Emerging cancer survival tools can predict risk of disease and identify prognostic biomarkers. Multivariable Cox proportional hazards models with mRNA and microRNAs (miRNAs) expression can differentiate survival outcomes. Previous studies showed that genes that belong to the same pathways/families may act independently, and in a cancer-specific manner. In this thesis, cancer-dependent hazard ratios of paralog genes and sense-antisense strands of miRNAs were tested for TCGA PANCAN. The results were presented in a R/Shiny web application that provides gene-by-survival networks. The gene-by-survival network approach also was applied to the plasma membrane-endoplasmic reticulum (PM-ER) calcium channel geneset.
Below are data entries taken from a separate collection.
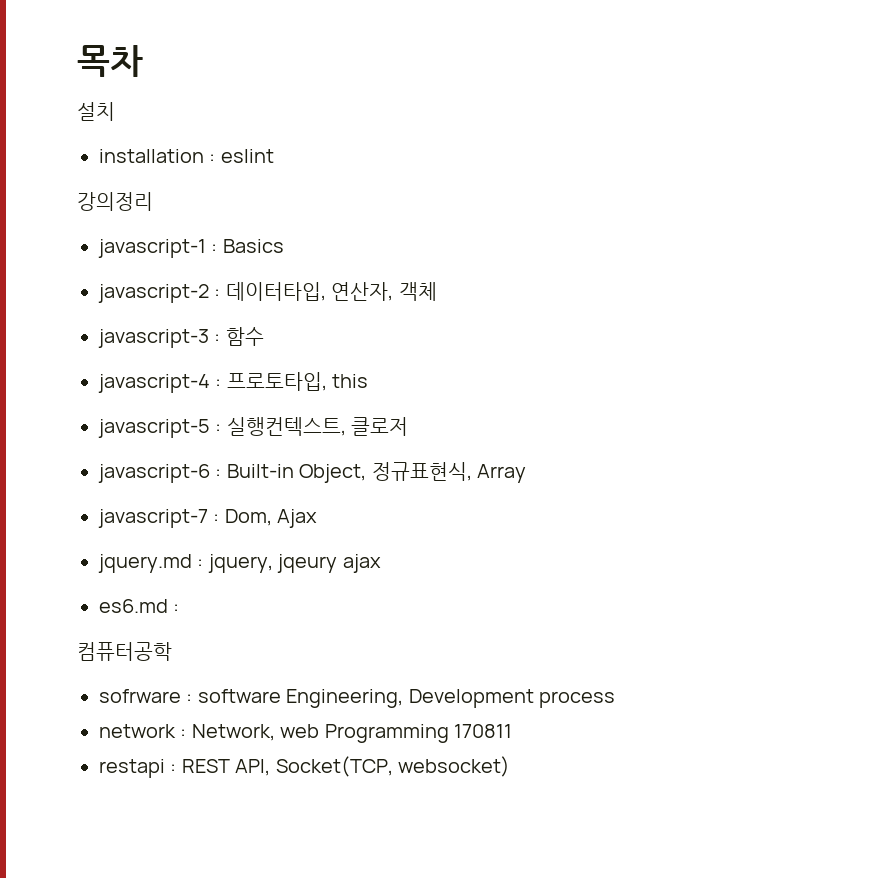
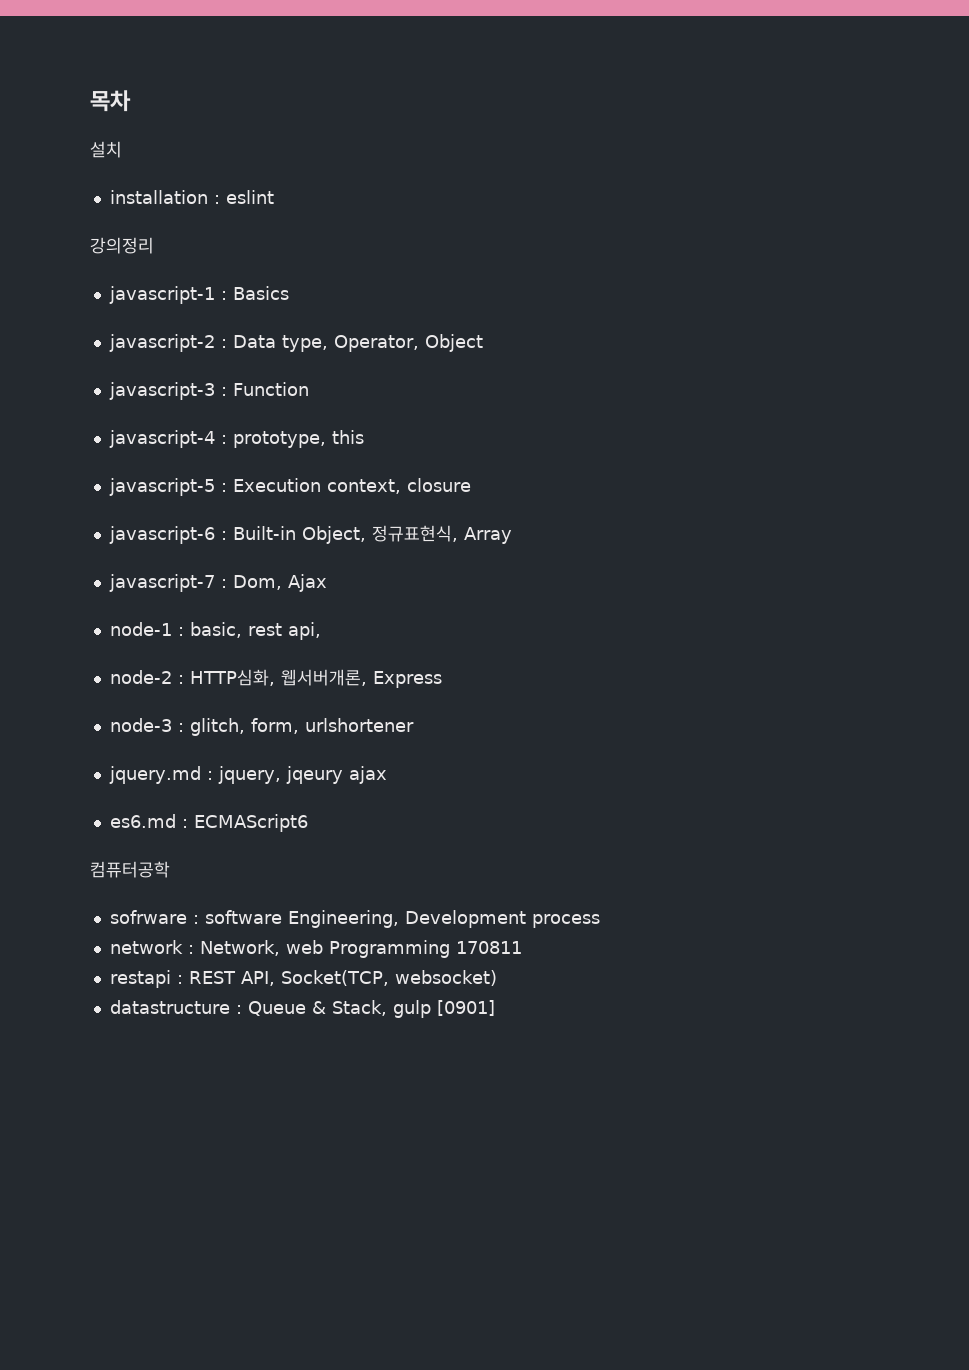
- javascript-2 : 데이터타입, 연산자, 객체
+ javascript-2 : Data type, Operator, Object
- javascript-3 : 함수
+ javascript-3 : Function
- javascript-4 : 프로토타입, this
+ javascript-4 : prototype, this
- javascript-5 : 실행컨텍스트, 클로저
+ javascript-5 : Execution context, closure
+ node-1 : basic, rest api,
+ node-2 : HTTP심화, 웹서버개론, Express
+ node-3 : glitch, form, urlshortener
- es6.md :
+ es6.md : ECMAScript6
+ datastructure : Queue & Stack, gulp [0901]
Among paralogs, cancer-specific prognostic signatures and functional compartmentalization were observed. Some cancers like UVM, MESO emerged as hub cancers for PM-ER signalling. Further the proposed gene-by-survival network approach has been extended for miRNA-mRNA triplets that may act in synergy in hepatocellular carcinoma (HCC). Next, the effects of synergistic miRNA pairs provided by miRCoop algorithm were tested on cell viability and target gene expression for selected triplets. The results have revealed that the combinatorial miRNA treatments show promising results as RNAi therapeutics yet future studies with different doses and triplets are needed.